About this task: Write out, word for word, every line from the one containing "11px; width: 75.5px;" through the final line of the records.
'''
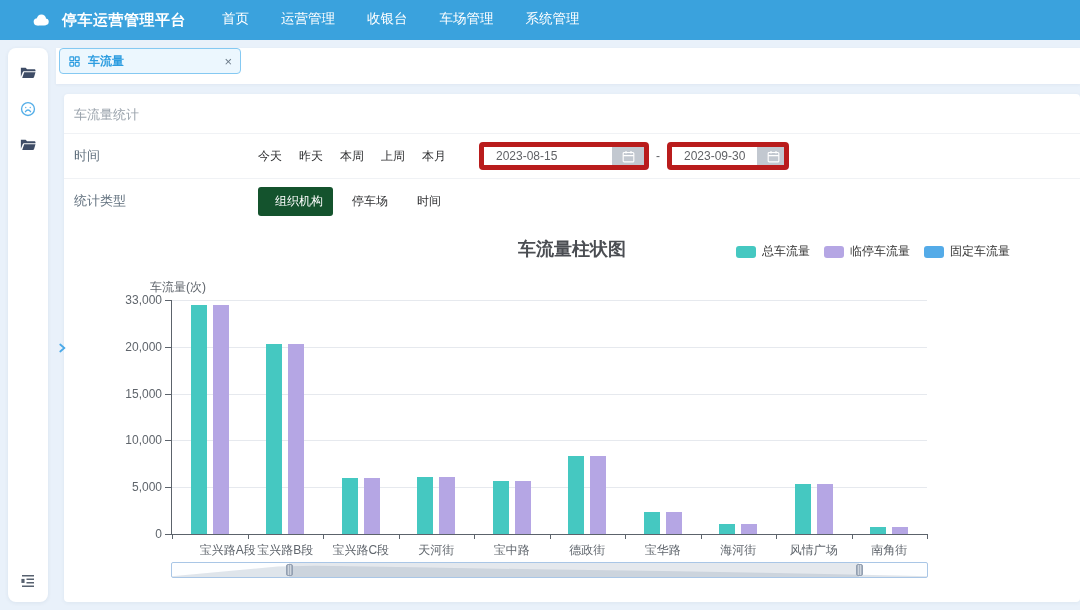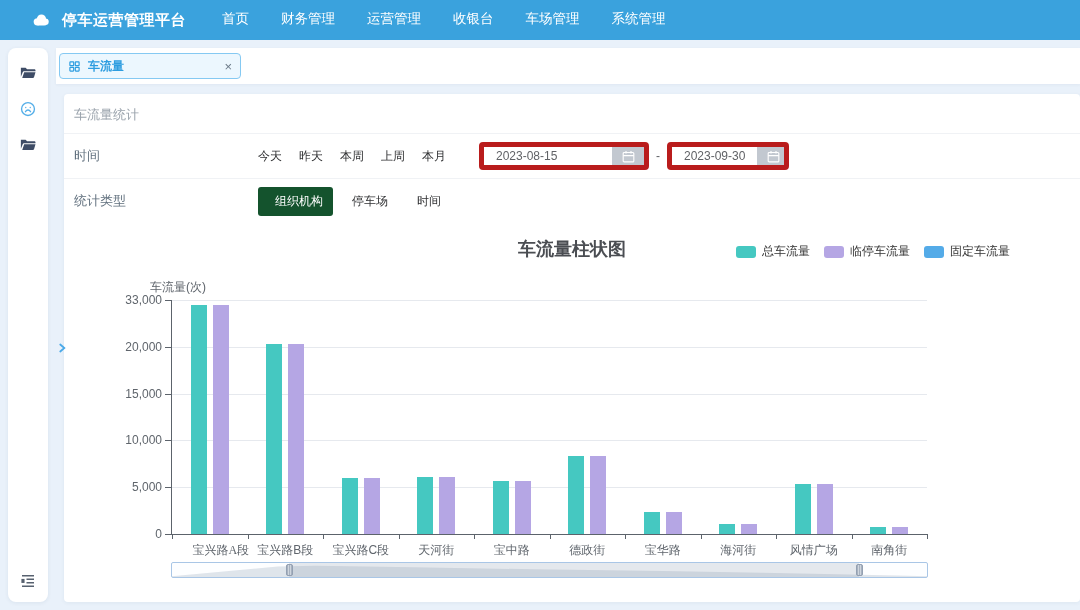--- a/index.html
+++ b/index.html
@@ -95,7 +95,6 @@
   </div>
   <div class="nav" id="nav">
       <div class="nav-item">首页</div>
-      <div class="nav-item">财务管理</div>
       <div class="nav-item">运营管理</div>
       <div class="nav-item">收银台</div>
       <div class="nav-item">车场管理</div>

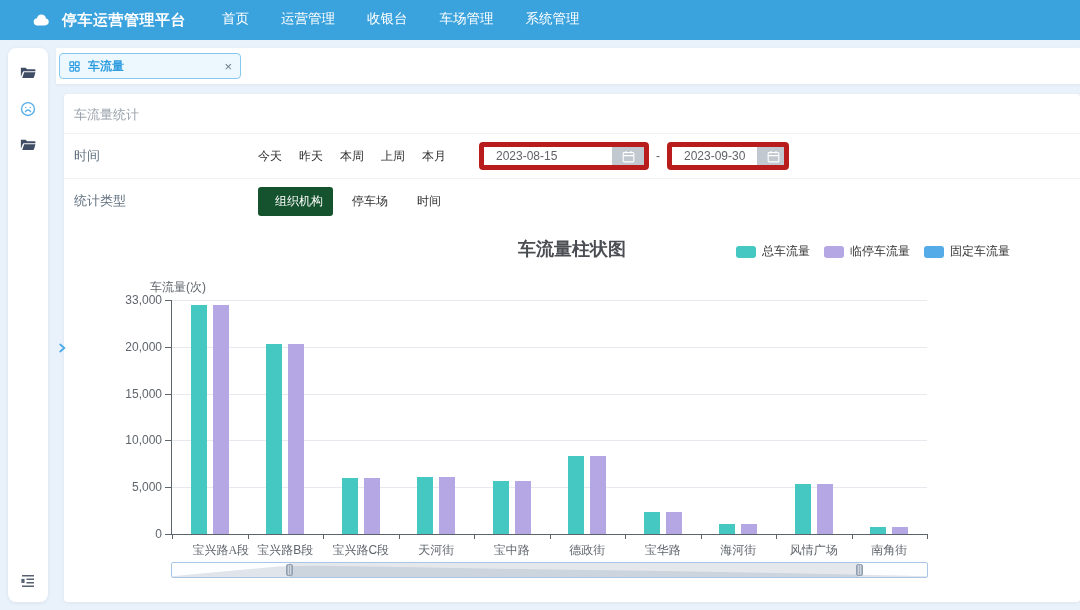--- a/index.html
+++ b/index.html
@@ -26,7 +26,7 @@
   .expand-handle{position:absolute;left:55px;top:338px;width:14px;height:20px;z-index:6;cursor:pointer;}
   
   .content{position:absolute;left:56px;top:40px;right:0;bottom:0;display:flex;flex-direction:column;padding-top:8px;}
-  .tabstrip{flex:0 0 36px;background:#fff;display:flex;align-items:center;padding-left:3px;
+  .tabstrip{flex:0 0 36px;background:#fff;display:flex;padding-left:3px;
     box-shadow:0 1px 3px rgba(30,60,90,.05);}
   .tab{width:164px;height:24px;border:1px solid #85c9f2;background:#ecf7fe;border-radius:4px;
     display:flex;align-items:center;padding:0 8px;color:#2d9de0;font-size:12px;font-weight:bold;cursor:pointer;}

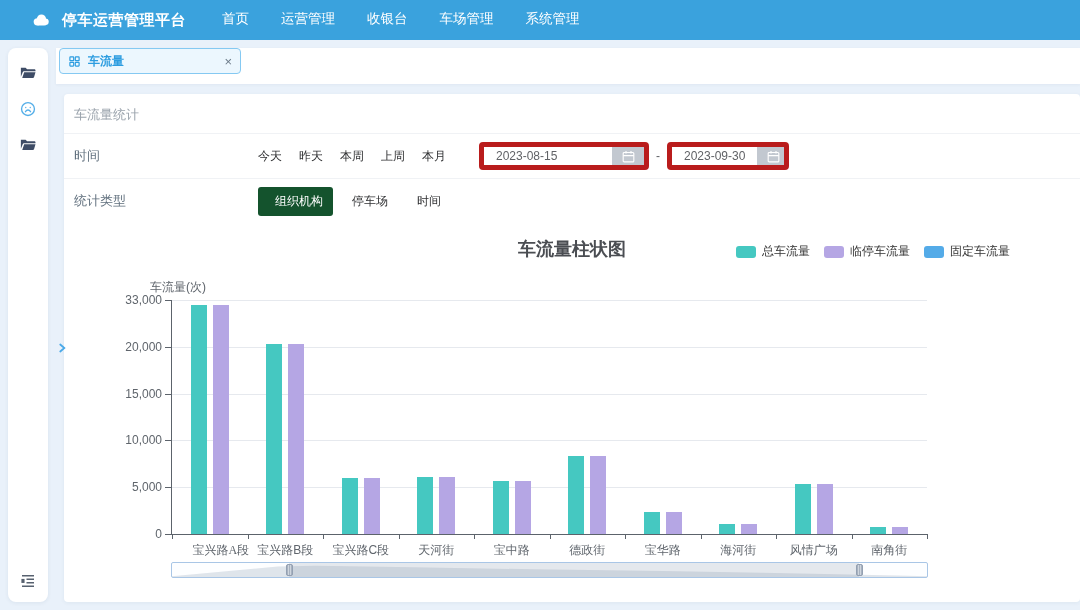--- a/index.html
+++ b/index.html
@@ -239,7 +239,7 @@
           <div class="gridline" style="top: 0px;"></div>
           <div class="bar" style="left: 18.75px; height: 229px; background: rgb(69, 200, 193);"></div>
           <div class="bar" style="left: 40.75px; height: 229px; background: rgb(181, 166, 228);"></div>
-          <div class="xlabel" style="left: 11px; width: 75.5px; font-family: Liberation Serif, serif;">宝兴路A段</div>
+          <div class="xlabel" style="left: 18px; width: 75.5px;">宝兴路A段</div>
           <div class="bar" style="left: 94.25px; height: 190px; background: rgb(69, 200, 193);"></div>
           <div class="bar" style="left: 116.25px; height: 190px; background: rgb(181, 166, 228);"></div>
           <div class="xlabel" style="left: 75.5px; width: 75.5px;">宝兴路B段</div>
'''
Task solution:
-          <div class="xlabel" style="left: 11px; width: 75.5px; font-family: Liberation Serif, serif;">宝兴路A段</div>
+          <div class="xlabel" style="left: 18px; width: 75.5px;">宝兴路A段</div>
           <div class="bar" style="left: 94.25px; height: 190px; background: rgb(69, 200, 193);"></div>
           <div class="bar" style="left: 116.25px; height: 190px; background: rgb(181, 166, 228);"></div>
           <div class="xlabel" style="left: 75.5px; width: 75.5px;">宝兴路B段</div>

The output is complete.